Na Bartodziejach grasował złodziej. Kradł rowery, elektronikę i narzędzia
Dodano: 30.11.2021 | 09:27Na zdjęciu: Bydgoszczanin usłyszał 11 zarzutów dotyczących kradzieży z włamaniem.
Fot. KWP Bydgoszcz
Za 11 włamań – głównie do garaży i piwnic – odpowie bydgoszczanin, którego zatrzymali kryminalni z bydgoskiego Śródmieścia. Mężczyzna grasował na Bartodziejach: kradł między innymi rowery, elektronarzędzia i elektronikę. Łączna wartość skradzionego mienia to ponad 40 tysięcy złotych. Prokurator zastosował wobec niego policyjny dozór.
Śródmiejscy policjanci otrzymywali zgłoszenia dotyczące włamań do różnego rodzaju pomieszczeń, w tym głównie garaży i piwnic w rejonie osiedla Bartodzieje. – Z tego też względu podczas służb kontrolowali tego rodzaju miejsca. Nie inaczej było w ubiegły czwartek (25 listopada). Wówczas uwagę kryminalnych zwrócił mężczyzna z wypchanym plecakiem idący przesmykiem od ulicy Głowackiego w kierunku Połczyńskiej, gdzie znajdują się garaże – opisuje kom. Lidia Kowalska z zespołu prasowego KWP w Bydgoszczy.
37-latek został wylegitymowany. – Na widok policjantów stał się bardzo nerwowy, nie potrafił logicznie wytłumaczyć co robi w tym miejscu i co przenosi w plecaku. Policjanci postanowili to sprawdzić – relacjonuje kom. Kowalska. Okazało się, że bydgoszczanin miał w plecaku dwie wiertarki, wyrzynarki wraz z walizką, a także mały łom, obcęgi, rękawice robocze, latarki, a także pudełko z zawartością białego proszku. Ujawnili przy nim również klucze, przy pomocy których chwilę później weszli do garażu używanego przez mężczyznę.

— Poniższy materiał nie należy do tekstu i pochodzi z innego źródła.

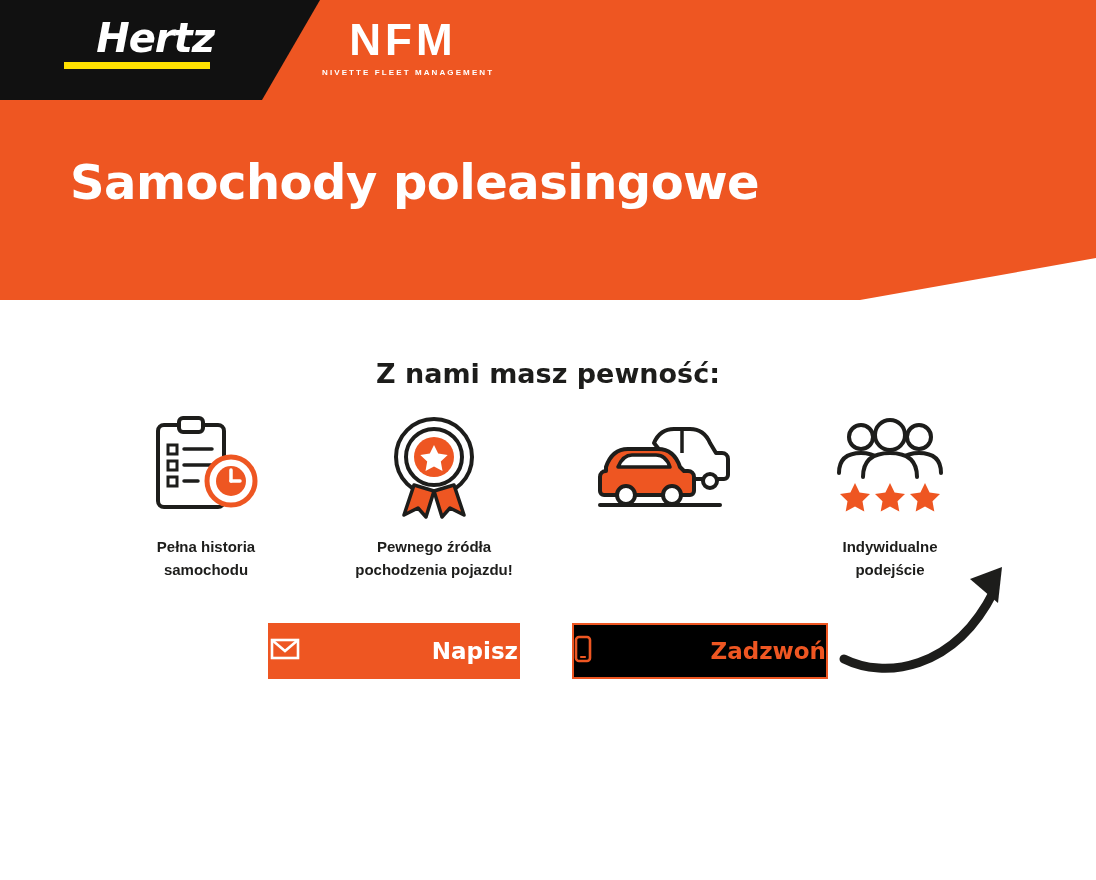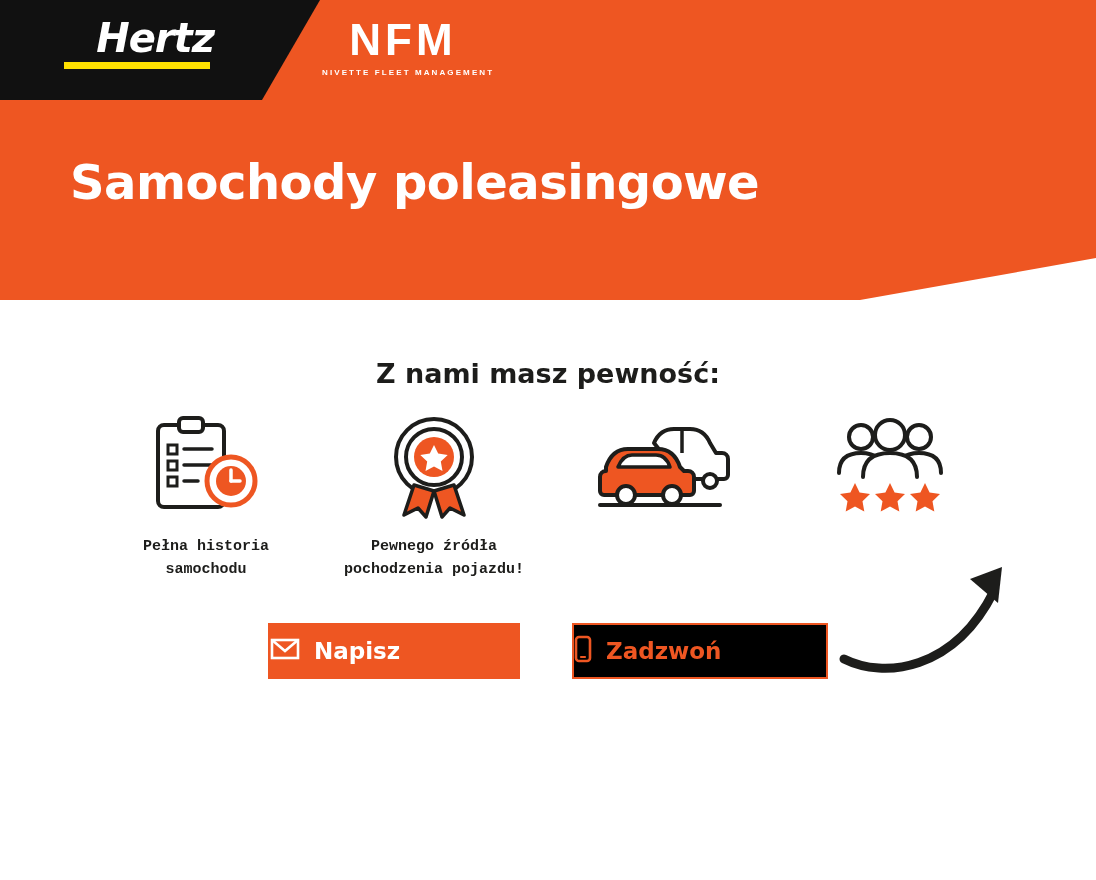"Pełna historia" .feature-label { font-family: Liberation Mono, monospace -> Liberation Sans, sans-serif }
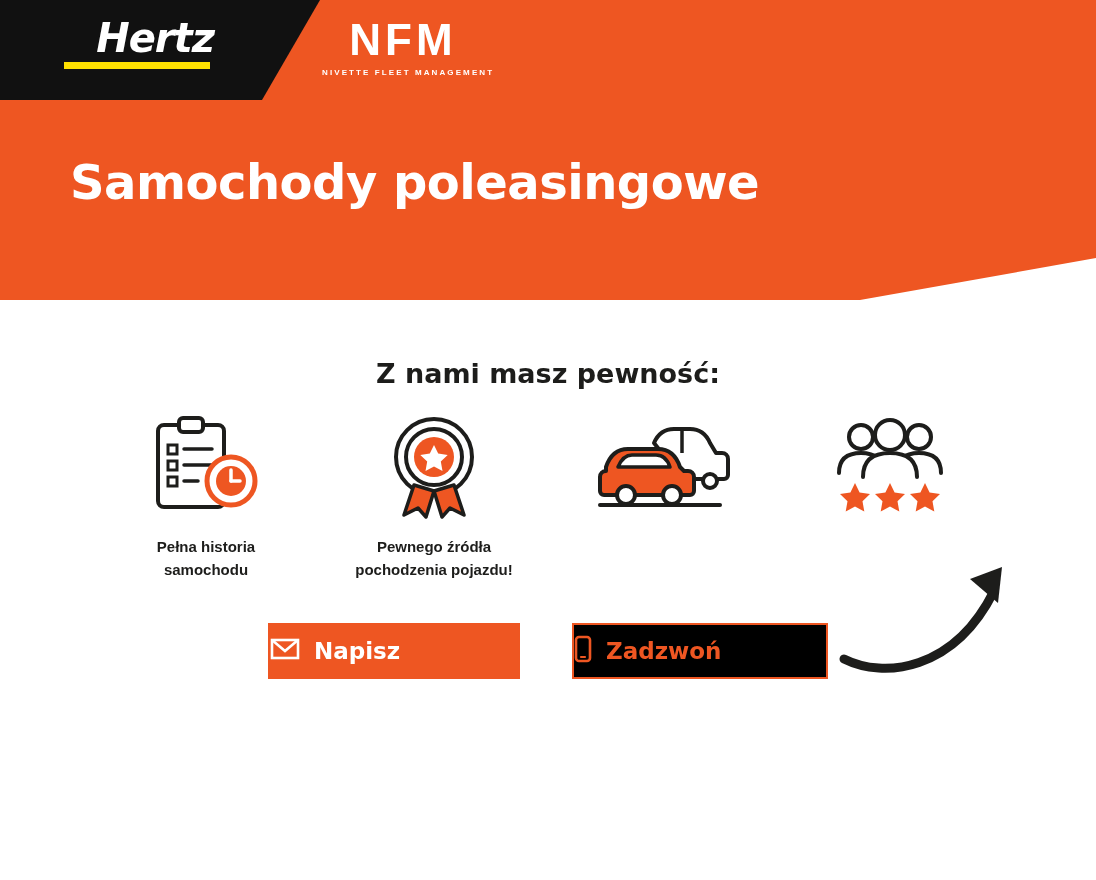"Indywidualne" div.feature-label { html: none -> <div>Indywidualne podejście</div> }
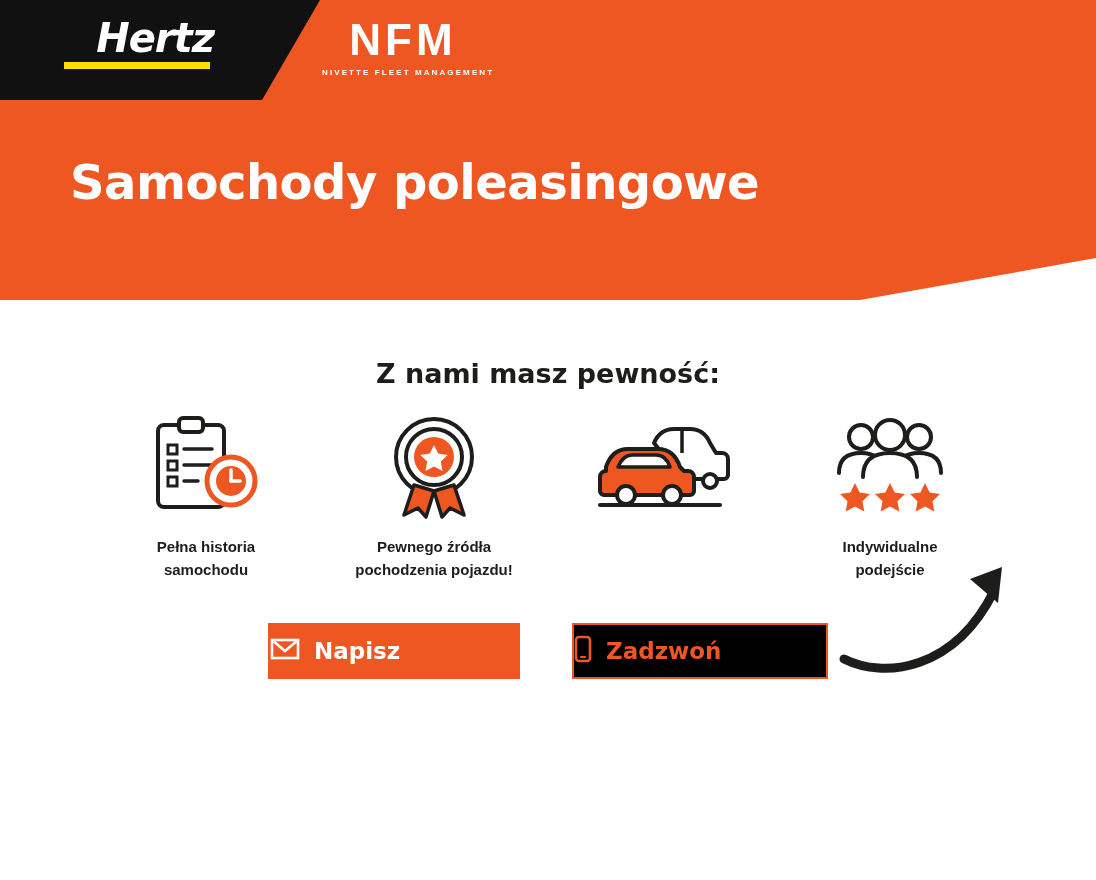"Napisz" .btn { justify-content: flex-start -> space-between }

CZYTAJ TAKŻE: Marszałek nie dogadał się z Arrivą. Ofiarą pociąg Bydgoszcz – Chełmża
– Od razu zwrócili uwagę na markowy rower koloru czarno-białego, odpowiadający wyglądem temu, który kilka dni wcześniej został skradziony z pomieszczenia gospodarczego przy ulicy Kołobrzeskiej w Bydgoszczy. Znajdowały się tam również różnego rodzaju elektronarzędzia. Okazało się, że większość z nich pochodzi z kradzieży i włamań – informuje komisarz.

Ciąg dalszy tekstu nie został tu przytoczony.